Environmental officials from several states that have tried to force the Pentagon to clean up polluted military sites say the Defense Department has retaliated by reducing or withholding federal oversight dollars due them.

A group representing state environmental officials says California, Colorado, Alabama, Ohio and about a dozen other states have been pressured by the Pentagon to back off the oversight of cleanup at polluted military sites.

“In the worst-case scenarios, the Department of Defense is intimidating a state environmental agency into not pursing enforcement,” said Steve Brown, executive director of the Environmental Council of States. The disclosures came during a Senate hearing yesterday on the Pentagon’s refusal to follow final orders from the Environmental Protection Agency to clean up three military bases: Fort Meade in Maryland, Fort McGuire in New Jersey and Tyndall Air Force Base in Florida.

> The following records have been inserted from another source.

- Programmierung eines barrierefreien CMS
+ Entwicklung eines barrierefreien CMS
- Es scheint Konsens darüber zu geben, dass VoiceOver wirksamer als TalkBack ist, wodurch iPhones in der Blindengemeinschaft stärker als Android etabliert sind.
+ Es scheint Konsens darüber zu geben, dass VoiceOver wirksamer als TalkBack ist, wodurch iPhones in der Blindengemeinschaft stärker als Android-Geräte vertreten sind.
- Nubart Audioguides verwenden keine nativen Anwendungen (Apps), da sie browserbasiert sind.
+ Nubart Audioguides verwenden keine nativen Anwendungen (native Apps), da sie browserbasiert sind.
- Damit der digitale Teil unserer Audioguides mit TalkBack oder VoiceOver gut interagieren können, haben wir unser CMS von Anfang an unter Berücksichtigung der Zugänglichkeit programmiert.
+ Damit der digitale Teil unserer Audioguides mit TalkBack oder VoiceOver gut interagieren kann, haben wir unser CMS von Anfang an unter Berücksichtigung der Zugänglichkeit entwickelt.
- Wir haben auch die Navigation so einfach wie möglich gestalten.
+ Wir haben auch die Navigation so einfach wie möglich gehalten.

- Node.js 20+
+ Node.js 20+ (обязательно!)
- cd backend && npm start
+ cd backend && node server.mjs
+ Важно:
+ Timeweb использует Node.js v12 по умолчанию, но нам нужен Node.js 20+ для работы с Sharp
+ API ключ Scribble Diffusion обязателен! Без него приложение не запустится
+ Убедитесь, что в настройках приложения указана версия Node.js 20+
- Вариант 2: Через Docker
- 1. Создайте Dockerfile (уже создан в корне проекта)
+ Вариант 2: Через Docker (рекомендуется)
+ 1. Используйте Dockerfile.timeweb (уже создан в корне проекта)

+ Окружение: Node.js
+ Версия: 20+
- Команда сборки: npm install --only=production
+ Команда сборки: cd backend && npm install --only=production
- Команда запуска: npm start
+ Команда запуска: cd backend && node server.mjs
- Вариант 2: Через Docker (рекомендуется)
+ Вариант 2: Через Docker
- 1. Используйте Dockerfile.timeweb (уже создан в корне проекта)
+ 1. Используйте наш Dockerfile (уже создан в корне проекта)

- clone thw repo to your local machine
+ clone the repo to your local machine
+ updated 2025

Congress gives the Pentagon about $30 million annually to dispense to states with contaminated military bases, to help pay the states’ costs to oversee cleanup of those sites.

But in 2006, the Pentagon began telling some states they would no longer receive money for various oversight activities and would lose all of the money if they took enforcement action. Alabama, for example, ordered the Army to clean up a former chemical weapons school, Camp Sibert, after a study ranked it worst in the nation among old military sites for the hazard of unexploded weapons.